La guerra è dichiarata ufficialmente per l’edizione 2018. Quando in concorso saranno ammessi solo film con una distribuzione nelle sale francesi. Se fosse in vigore ora, né “The Meyerowitz Stories” di Noah Baumbach né “Okja”di Bong Joon-Ho potrebbero concorrere per la Palma d’oro. Entrambi sono targati Netflix, che li vuole immediatamente rendere disponibili sulla propria piattaforma (per chi ancora guarda la tv in soggiorno, telecomando alla mano da litigarsi in famiglia, l’abbonamento mensile costa quanto un biglietto del cine). E quindi niente uscita in sala. Non perché Netflix sia una perfida multinazionale che interrompe le nostre emozioni. Per una specie di comma 22: la legge francese prevede che i film usciti in sala possano andare su una piattaforma in abbonamento solo 36 mesi dopo.

   

Tre anni dovrebbero pazientare i poveri abbonati – un’eternità, mentre il cinema sta cambiando alla velocità del fulmine, con i cinesi che erano massa di pubblico e ora hanno montagne di soldi da investire nella produzione – se Netflix si azzardasse a far vedere “Okja” o “The Meyerowitz Stories” anche in un solo cinema fuori Festival di Cannes.
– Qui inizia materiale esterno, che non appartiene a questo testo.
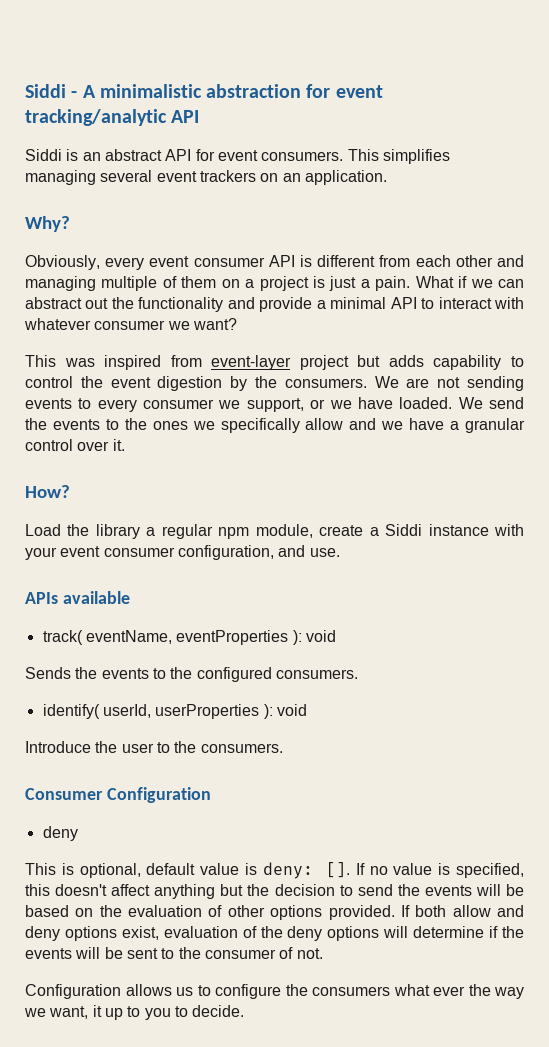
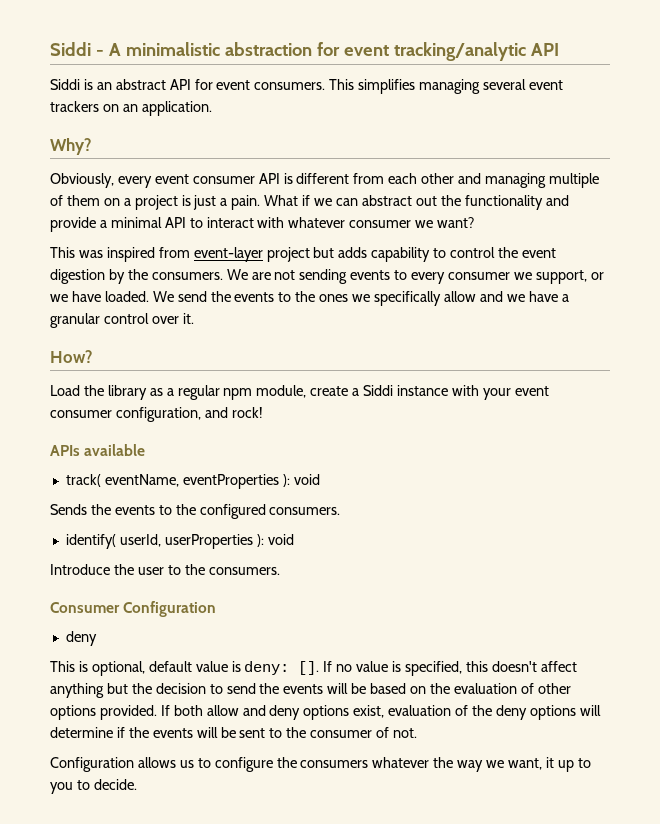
(140, 531) none -> [149,388,163,396] as
[309,548,340,557] use. -> [231,407,263,418] rock!
[393,984,465,996] what ever -> [372,757,430,768] whatever

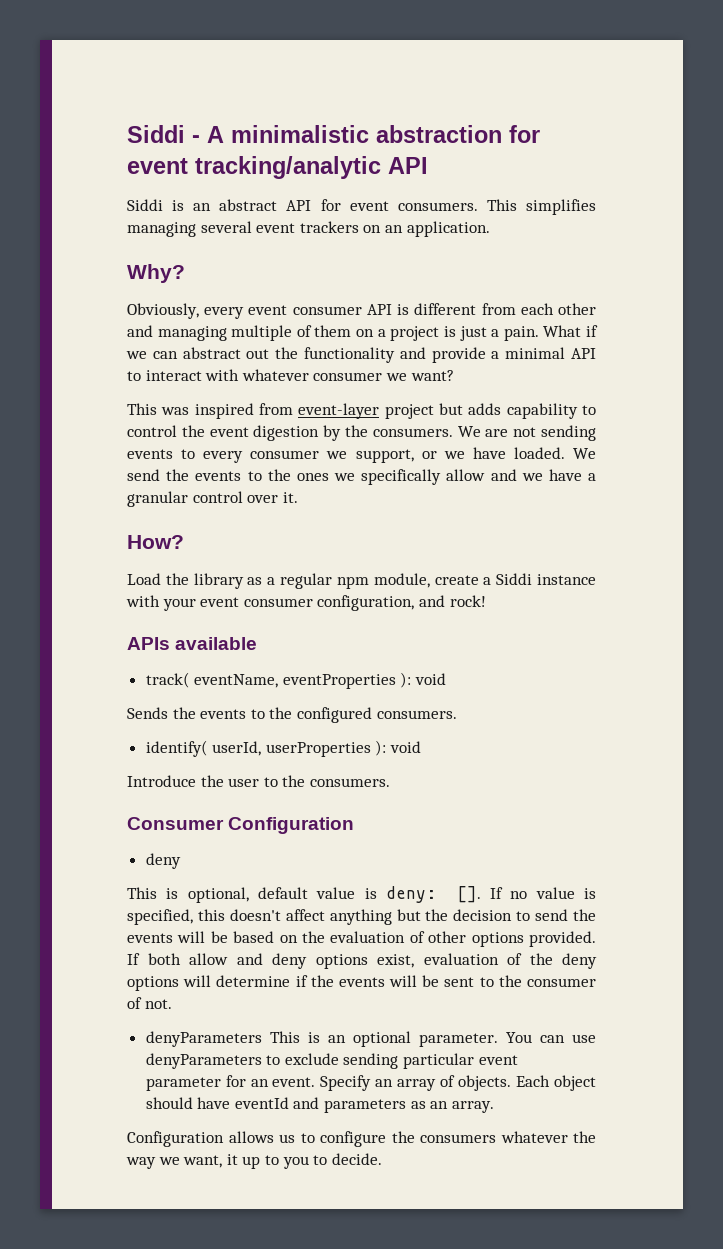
(418, 733) none -> [145,1031,596,1047] [145,1053,518,1069] [145,1075,596,1091] [145,1097,494,1113] // denyParameters This is an optional parameter. You can use denyParameters to exclude sending particular event parameter for an event. Specify an array of objects. Each object should have eventId and parameters as an array.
Chi glielo fa fare? E chi glielo farà fare, quando verrà il momento di distribuire il prossimo film di Martin Scorsese, “The Irishman”, con Robert De Niro e Al Pacino? (Sembra che abbiano sborsato 100 milioni di dollari, quando nessun altro lo voleva produrre, dovranno pur rientrare).

     

O davvero il festival di Cannes avrà il coraggio di chiudere la porta in faccia a Martin Scorsese? Molti sono gli escamotage, oltre al concorso c’è il fuori concorso che rappattuma le gaffes (è sempre stato così, anche prima di Netflix). Ma si annunciano anni burrascosi. Del resto, una polemichetta c’era stata anche alla Mostra di Venezia per “Beasts of No Nation” di Cary Fukunaga: è giusto premiarlo se poi non fa guadagnare gli esercenti? A Cannes i distributori avevano nel 2002 avuto da ridire anche sulla proiezione digitale di “L’arca russa”, diretto da Alexander Sokurov: è giusto dargli spazio se poi non tutte le sale possono proiettarlo? Trattandosi di lungo piano sequenza dentro il Museo dell’Ermitage, con cenni di storia e letteratura russa, la polemica era pretestuosa: c’era comunque pochissima gente disposta a vedere il film.

    

Mentre la polemica infuria, attendiamo sulla Croisette David Lynch e il nuovo “Twin Peaks”. Ma non era una serie tv? Certo che lo era (ed era anche la dimostrazione che il regista ingabbiato dalla serialità e dalla committenza dava il meglio di sé). Arriva accompagnata dalla fanfara, il 25 maggio. Con quattro giorni di ritardo sugli americani, che l’hanno vista il 21, e tre giorni di ritardo sui francesi e gli italiani: Sky Atlantic promette l’originale non doppiato alle tre di notte del 22 maggio. Neanche le anteprime festivaliere sono più quelle di un tempo.